Le recours à la position 8701 a donc été validé par la CJUE.
- Par un arrêt du 10 mars 2021 (C-941/19), la CJUE s’est prononcée sur le classement tarifaire d’un médicament à usage vétérinaire pour traiter les chats contre les infestations par les puces et les tiques. Ce produit est appliqué par voie cutanée locale avec des pipettes.Selon l’importateur, qui avait vainement demandé un renseignement tarifaire contraignant sous la position 3004 de la nomenclature, il s’agissait bien d’un médicament. Aux yeux de l’administration, c’était un produit chimique relevant du chapitre 38.La CJUE a jugé que ce produit n’a que des effets externes sur le chat, en tuant des parasites.

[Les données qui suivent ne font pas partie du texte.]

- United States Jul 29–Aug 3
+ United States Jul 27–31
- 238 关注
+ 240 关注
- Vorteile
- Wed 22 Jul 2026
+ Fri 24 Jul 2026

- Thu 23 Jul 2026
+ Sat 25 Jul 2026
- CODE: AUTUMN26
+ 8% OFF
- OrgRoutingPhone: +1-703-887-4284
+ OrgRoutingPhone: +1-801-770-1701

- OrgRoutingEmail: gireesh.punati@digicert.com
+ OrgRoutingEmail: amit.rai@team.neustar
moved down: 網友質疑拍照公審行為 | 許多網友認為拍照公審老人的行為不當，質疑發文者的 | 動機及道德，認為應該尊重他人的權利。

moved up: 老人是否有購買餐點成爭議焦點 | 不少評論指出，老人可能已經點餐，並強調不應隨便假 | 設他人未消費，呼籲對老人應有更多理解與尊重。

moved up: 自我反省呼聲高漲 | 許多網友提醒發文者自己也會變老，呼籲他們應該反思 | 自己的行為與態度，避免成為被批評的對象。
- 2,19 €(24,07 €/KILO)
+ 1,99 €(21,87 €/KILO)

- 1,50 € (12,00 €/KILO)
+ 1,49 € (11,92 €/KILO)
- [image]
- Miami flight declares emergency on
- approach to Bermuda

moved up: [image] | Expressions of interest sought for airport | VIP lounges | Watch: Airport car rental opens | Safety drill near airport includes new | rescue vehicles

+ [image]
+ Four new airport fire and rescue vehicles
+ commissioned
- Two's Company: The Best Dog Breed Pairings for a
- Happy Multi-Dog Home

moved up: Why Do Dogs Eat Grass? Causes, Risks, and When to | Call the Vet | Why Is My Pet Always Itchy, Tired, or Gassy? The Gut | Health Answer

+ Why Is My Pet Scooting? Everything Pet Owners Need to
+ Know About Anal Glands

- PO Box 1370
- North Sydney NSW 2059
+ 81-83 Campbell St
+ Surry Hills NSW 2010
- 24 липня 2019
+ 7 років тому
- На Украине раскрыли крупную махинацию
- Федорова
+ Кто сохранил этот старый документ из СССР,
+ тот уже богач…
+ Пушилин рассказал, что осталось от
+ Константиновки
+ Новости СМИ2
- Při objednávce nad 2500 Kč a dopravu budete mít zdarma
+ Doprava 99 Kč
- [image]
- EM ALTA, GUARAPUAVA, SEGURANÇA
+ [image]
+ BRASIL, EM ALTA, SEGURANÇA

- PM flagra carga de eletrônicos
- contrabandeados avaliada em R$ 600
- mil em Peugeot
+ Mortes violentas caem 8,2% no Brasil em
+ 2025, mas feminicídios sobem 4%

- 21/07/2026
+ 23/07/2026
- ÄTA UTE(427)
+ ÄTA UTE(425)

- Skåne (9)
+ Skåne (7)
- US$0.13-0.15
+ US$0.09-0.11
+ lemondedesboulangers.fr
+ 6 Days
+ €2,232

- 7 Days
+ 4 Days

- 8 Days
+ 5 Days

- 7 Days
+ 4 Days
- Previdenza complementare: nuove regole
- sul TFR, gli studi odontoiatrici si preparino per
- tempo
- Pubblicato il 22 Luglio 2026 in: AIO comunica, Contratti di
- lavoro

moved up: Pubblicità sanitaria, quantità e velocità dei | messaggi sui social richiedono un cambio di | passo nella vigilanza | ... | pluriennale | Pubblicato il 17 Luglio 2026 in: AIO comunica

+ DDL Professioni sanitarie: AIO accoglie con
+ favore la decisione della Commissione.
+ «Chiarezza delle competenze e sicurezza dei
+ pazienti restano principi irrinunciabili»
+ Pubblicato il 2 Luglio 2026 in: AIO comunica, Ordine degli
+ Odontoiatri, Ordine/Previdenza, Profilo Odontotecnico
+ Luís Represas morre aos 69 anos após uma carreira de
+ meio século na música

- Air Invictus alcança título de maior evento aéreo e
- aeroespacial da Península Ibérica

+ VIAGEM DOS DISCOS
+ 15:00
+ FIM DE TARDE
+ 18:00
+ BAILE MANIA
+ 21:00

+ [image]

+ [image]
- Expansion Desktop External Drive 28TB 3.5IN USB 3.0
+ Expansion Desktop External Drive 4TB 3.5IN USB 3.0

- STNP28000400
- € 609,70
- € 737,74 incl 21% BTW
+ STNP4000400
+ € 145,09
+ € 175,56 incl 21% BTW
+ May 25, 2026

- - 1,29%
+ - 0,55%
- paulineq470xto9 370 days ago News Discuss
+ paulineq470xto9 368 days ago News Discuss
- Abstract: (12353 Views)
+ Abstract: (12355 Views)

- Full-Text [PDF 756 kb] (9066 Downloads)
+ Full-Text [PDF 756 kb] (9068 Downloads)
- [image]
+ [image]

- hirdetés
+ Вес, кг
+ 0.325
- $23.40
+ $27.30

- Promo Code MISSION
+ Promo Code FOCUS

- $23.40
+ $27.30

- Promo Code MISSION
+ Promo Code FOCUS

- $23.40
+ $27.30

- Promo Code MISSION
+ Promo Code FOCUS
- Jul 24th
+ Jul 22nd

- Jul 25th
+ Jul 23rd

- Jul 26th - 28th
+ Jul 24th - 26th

Il ne présente pas un « profil prophylactique ou thérapeutique nettement défini, dont l’effet se concentre sur des fonctions précises de l’organisme de l’animal », ce qui conditionne le classement dans le chapitre 30 (point 31).De plus, une note explicative du système harmonisé (applicable au niveau mondial) classe les insecticides à la position 3808.La CJUE a également validé une application par analogie d’un règlement n° 455/2007 du 25 avril 2007 classant un produit comportant la même molécule (le fipronil) sous la position 3808 (points 39 à 44).En définitive, l’effet « secondaire » de prévention de diverses maladies apporté par l’application externe du produit a été jugé sans incidence sur le classement (point 35). Il en a été de même de la qualification de ce produit comme étant un « médicament » dans la nomenclature pharmaceutique (point 38). Le classement sous la position 3808 a donc été retenu.